= Font embedding =

Inclusion of font files inside an electronic document

Font embedding is the inclusion of font files inside an electronic document for display across different platforms. Font embedding is controversial because it allows licensed fonts to be freely distributed.

== History ==
Font embedding has been possible with Portable Document Format (PDF), Microsoft Word for Windows and some other applications for many years. LibreOffice supports font embedding since version 4.1 in its Writer, Calc and Impress applications.

== In word processors ==
Microsoft Word for Windows has permitted font embedding in some document formats since Word 97 (such as .doc or .rtf). But this feature does not work correctly in some Word versions.
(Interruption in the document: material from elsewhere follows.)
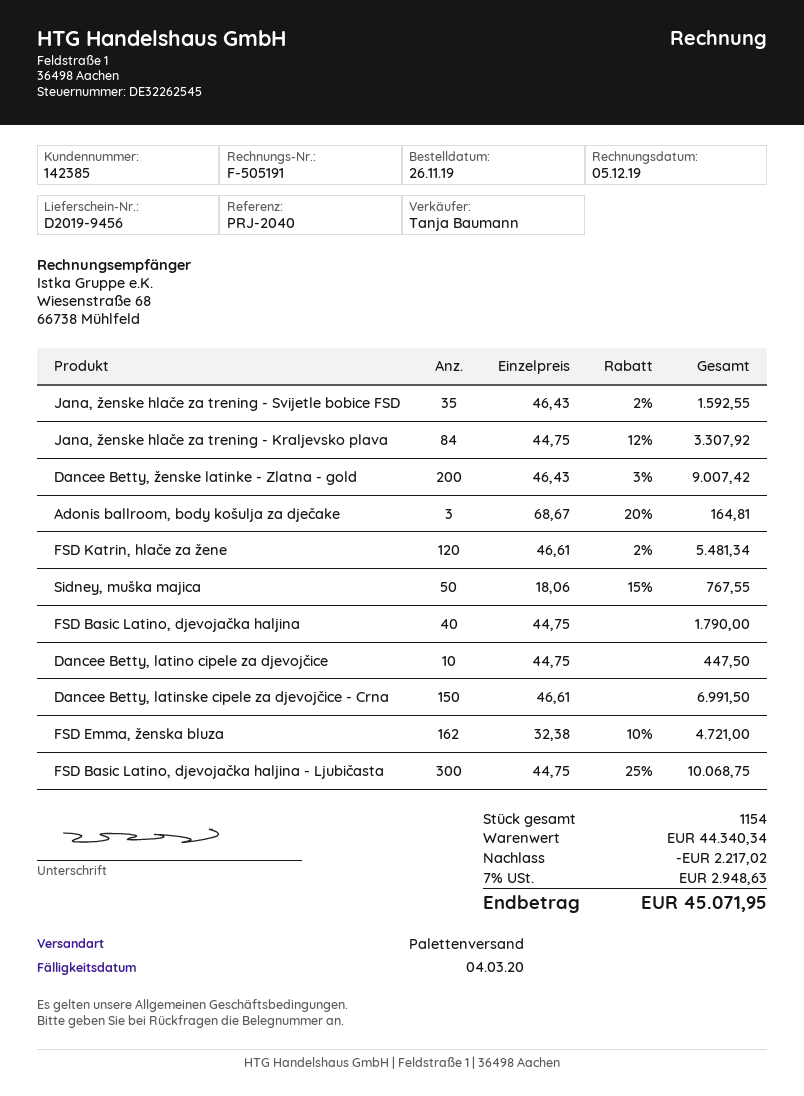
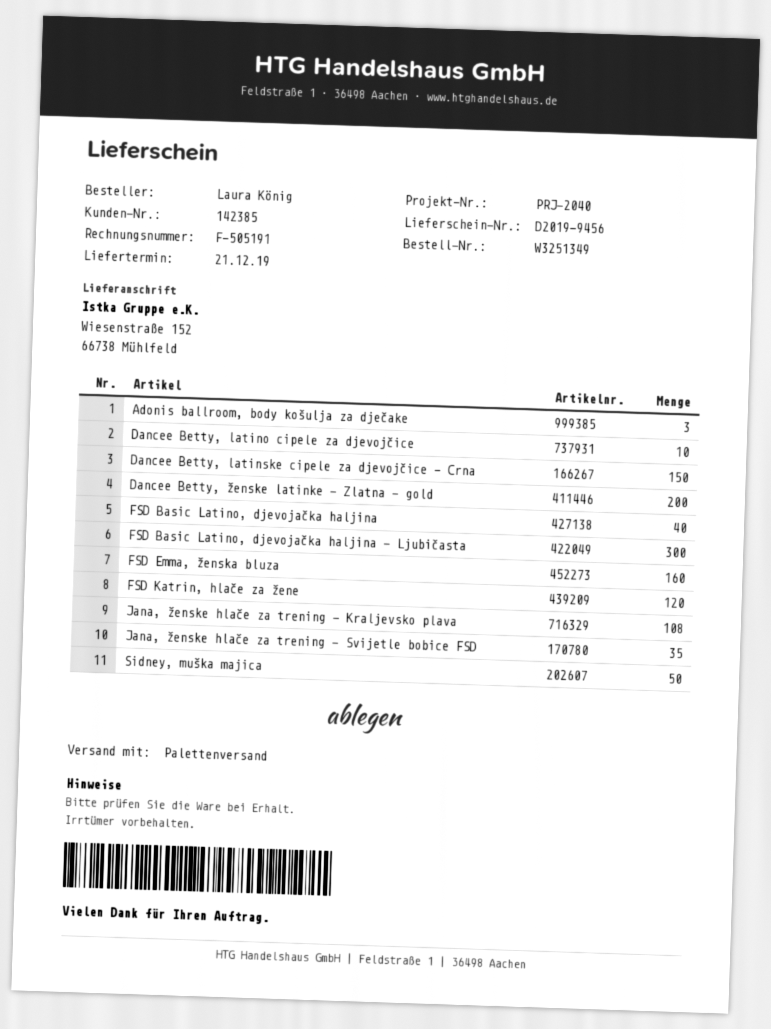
Jana, ženske hlače za trening - Kraljevsko plava: 84 -> 108
FSD Emma, ženska bluza: 162 -> 160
LibreOffice supports font embedding since version 4.1. This feature is available for LibreOffice Writer, the spreadsheet application LibreOffice Calc, and the presentation application LibreOffice Impress.

Both OpenOffice.org and LibreOffice support font embedding in the PDF export feature.

Font embedding in word processors is not widely supported nor interoperable. For example, if a .rtf file made in Microsoft Word is opened in LibreOffice Writer, it will usually remove the embedded fonts.

== On the Web ==

Browsers Internet Explorer, Firefox, Safari, Opera and Google Chrome support automatic downloading of fonts used on a website using CSS2 or CSS3.

== Controversy ==
Font embedding is a controversial practice because it allows copyrighted fonts to be freely distributed. The controversy can be mitigated by only embedding the characters required to view the document (subsetting). This reduces file size but prohibits adding previously unused characters to the document.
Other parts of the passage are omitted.